The change in name and scope served to boost the number of retirees drawn to the program. It also drew families and younger adults into its ranks.
One such family — Katrina and Matt Eberly and their four children — braved the new realities of COVID-19 last summer to volunteer at Camp Deerpark, a SOOP site in upstate New York.
Amid an unsafe world, the couple didn’t worry when their children were nowhere to be seen at camp, Katrina Eberly said last summer. They knew they were stretching their bodies and souls in ways that were impossible in the family’s small backyard in Reading, Pennsylvania.
"A high point for me was watching our children run freely in the wide, open spaces and under the stars and among the tall grasses," she said.
Young adults also have taken advantage in the change of scope. For example, when their "Plan A" sabbatical fell through, Matt and Ruth Lehman Wiens forged a "Plan B."
"People plan, and God laughs," quoted Matt Lehman Wiens, when asked about the six-month sabbatical he and his wife, Dr.

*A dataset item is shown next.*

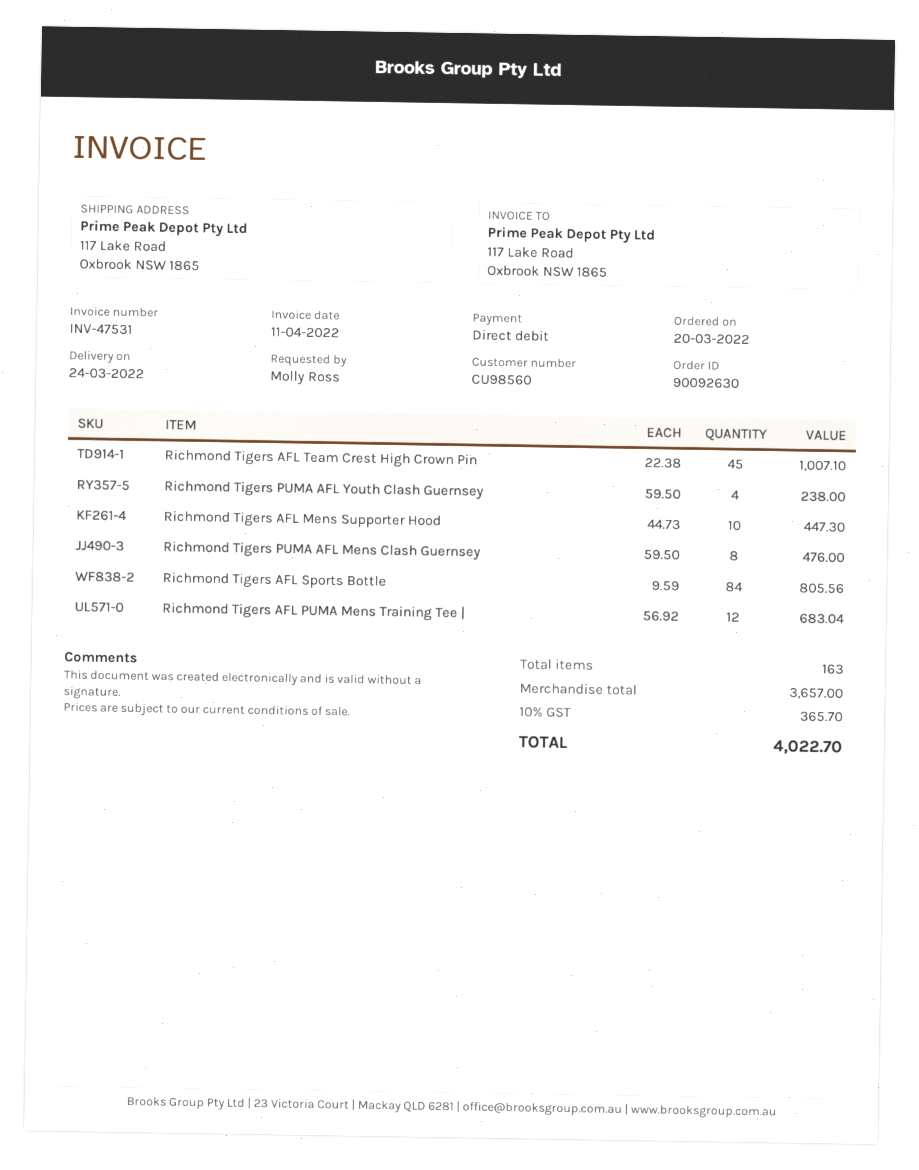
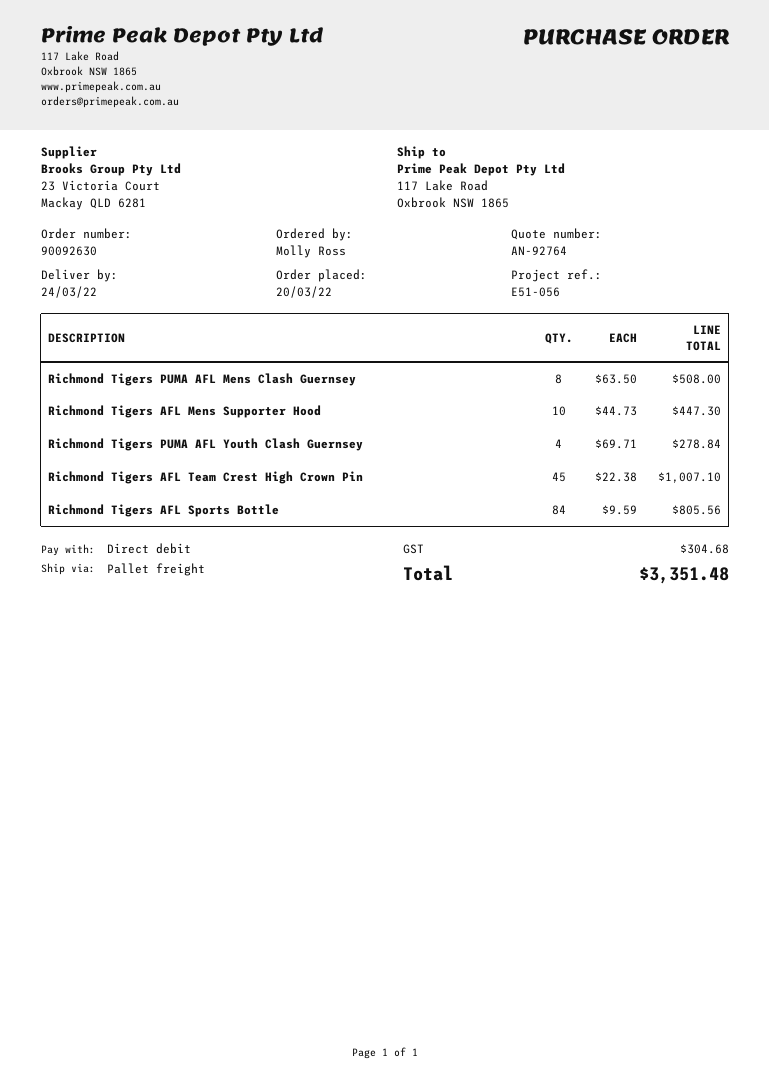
Richmond Tigers PUMA AFL Youth Clash Guernsey: 4 x 59.50 = 238.00 -> 4 x 69.71 = 278.84
Richmond Tigers PUMA AFL Mens Clash Guernsey: 8 x 59.50 = 476.00 -> 8 x 63.50 = 508.00
Richmond Tigers AFL PUMA Mens Training Tee |: 12 x 56.92 = 683.04 -> none
tax: 365.70 -> 304.68
total: 4022.70 -> 3351.48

Ruth Lehman Wiens, had planned for 2020. After she finishing her family medicine residency in June, the couple had intended to serve at Iona Abbey in Scotland for several months.
Because of international travel complications, the McPherson, Kansas, couple,volunteered on the Pikes Peak Massif in Colorado for a month last fall, instead of on the island in the Hebrides.

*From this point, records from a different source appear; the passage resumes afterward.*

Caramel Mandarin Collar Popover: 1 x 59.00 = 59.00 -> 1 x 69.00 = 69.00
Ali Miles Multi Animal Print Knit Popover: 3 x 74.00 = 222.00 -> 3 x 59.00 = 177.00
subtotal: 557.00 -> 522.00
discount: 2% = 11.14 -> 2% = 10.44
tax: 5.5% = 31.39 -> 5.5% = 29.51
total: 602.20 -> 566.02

Partners love SOOPers; and wider church benefits, too
SOOP partnerssaid in recent interviews that they believe Mission Network is at its finest when it seeks mutual partnership. They also note that service partnerships build up the wider Mennonite church.
"We could not run the school if it weren’t for the SOOP volunteers, who have become a very dear part of our community here," said Kay Neff, a leader at Peace Academic Center on the Hopi Reservation in Arizona, "People forget that many years ago, the Hopi asked the Mennonites to come and build a school here, and the SOOP involvement is a part of that long, mutual history."
Matt Graybill, director of Pine Lake Camp, echoed Neff’s affirmation of SOOP.
"The Deep South is not usually a vacation destination for folks, and I so appreciate volunteers who choose to build cross-cultural relationships, as they also get a lot of tasks done," he said. "I really enjoy the friendships developed with people who share their lives and stories with us, and us with them."
Marlin Hershberger, the former SOOP site coordinator in Phoenix, Arizona, believes programs like SOOP are invaluable for building an ongoing legacy of service in the wider Mennonite church, as well as strong personal relationships.
"We’ve had a total of 450 SOOP volunteers serve here, and that tells me that volunteerism is still alive and well in a church that has always valued it," Hershberger said. "Equally important are the friendships that volunteers forge while they are here. Three couples from Indiana, Pennsylvania and Nebraska make it a point to serve together every year here, in Phoenix."
For Janice Graber, the new friendships gained in Carlsbad were equally as profound as her hospice harp-playing ministry. Both aspects keep the Grabers migrating each winter from the plains to the desert — January 2022 will be their 23rd winter serving with SOOP.
"We’ve met some really wonderful people and made many new friends over the years — both with people in the church community and the people onsite," said Graber. "These relationships have been a huge blessing."